[Collected data]
------------------------------------------------
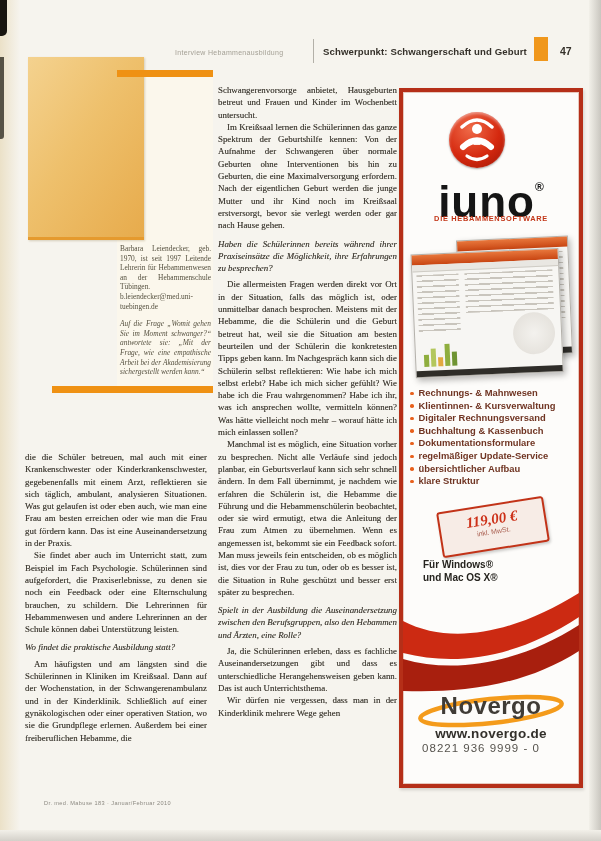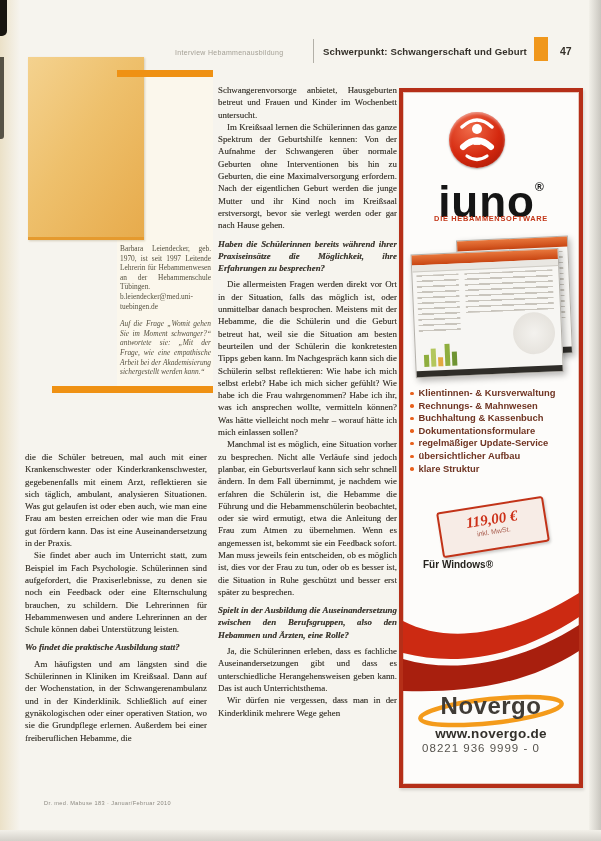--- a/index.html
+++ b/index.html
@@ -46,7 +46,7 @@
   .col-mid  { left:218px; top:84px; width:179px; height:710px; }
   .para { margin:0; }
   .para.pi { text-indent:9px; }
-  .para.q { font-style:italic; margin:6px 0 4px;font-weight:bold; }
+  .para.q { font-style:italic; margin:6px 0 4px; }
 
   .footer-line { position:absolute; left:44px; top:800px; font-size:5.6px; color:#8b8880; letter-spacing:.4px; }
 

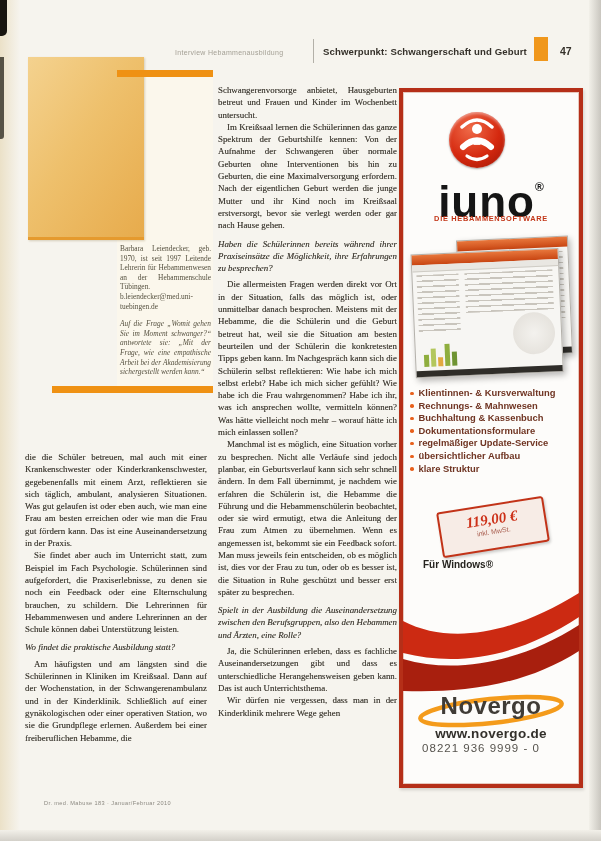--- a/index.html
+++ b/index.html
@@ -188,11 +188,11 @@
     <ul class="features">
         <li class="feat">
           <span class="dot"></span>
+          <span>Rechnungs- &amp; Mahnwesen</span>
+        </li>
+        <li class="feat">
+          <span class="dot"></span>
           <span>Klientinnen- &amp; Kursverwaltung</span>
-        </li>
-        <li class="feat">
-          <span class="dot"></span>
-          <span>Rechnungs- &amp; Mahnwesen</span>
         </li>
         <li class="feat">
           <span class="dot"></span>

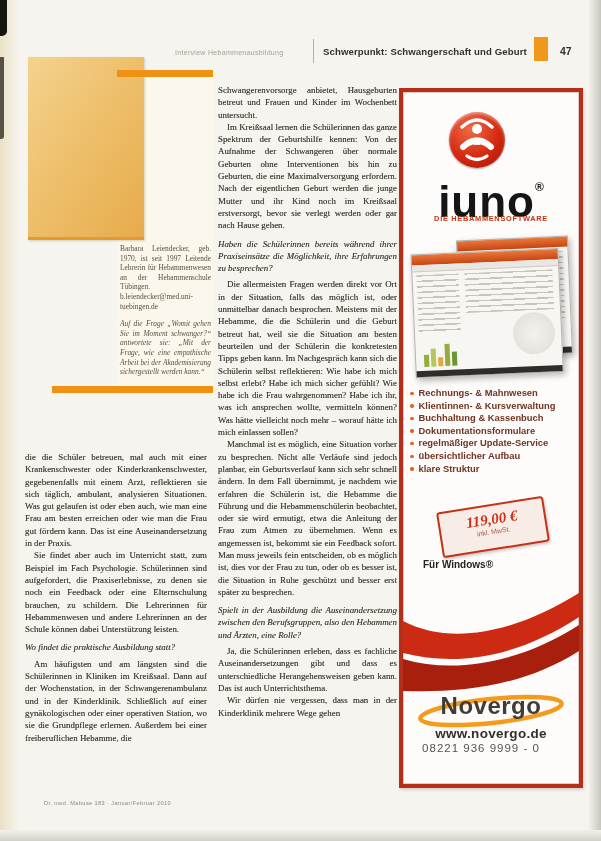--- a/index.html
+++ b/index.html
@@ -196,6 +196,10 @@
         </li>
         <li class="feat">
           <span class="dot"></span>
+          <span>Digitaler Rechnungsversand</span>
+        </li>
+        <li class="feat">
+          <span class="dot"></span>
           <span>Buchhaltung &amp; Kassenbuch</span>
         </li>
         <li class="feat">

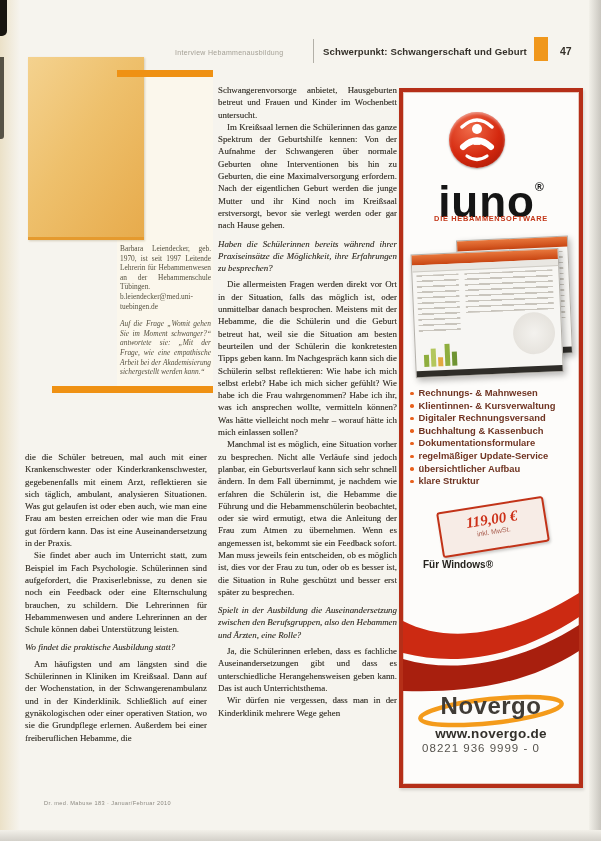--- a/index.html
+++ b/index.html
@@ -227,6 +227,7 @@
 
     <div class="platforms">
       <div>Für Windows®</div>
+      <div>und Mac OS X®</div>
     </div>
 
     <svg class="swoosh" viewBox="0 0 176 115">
------------------------------------------------
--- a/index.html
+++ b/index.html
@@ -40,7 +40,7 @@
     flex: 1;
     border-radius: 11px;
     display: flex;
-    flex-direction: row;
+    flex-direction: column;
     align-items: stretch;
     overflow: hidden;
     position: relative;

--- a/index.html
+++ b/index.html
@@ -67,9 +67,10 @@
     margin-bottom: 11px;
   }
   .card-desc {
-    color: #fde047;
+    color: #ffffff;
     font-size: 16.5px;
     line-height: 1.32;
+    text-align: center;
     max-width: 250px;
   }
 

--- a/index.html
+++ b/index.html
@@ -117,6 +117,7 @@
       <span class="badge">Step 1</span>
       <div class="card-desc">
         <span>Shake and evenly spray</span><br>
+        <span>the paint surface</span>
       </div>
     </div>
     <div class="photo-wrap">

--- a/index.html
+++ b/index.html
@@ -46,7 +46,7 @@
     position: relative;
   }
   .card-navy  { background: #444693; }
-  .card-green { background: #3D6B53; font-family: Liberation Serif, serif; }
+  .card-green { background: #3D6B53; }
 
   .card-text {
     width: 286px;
------------------------------------------------
Search the records for the word "direction" and copy out every line that holds it.

-    flex-direction: row;
+    flex-direction: column;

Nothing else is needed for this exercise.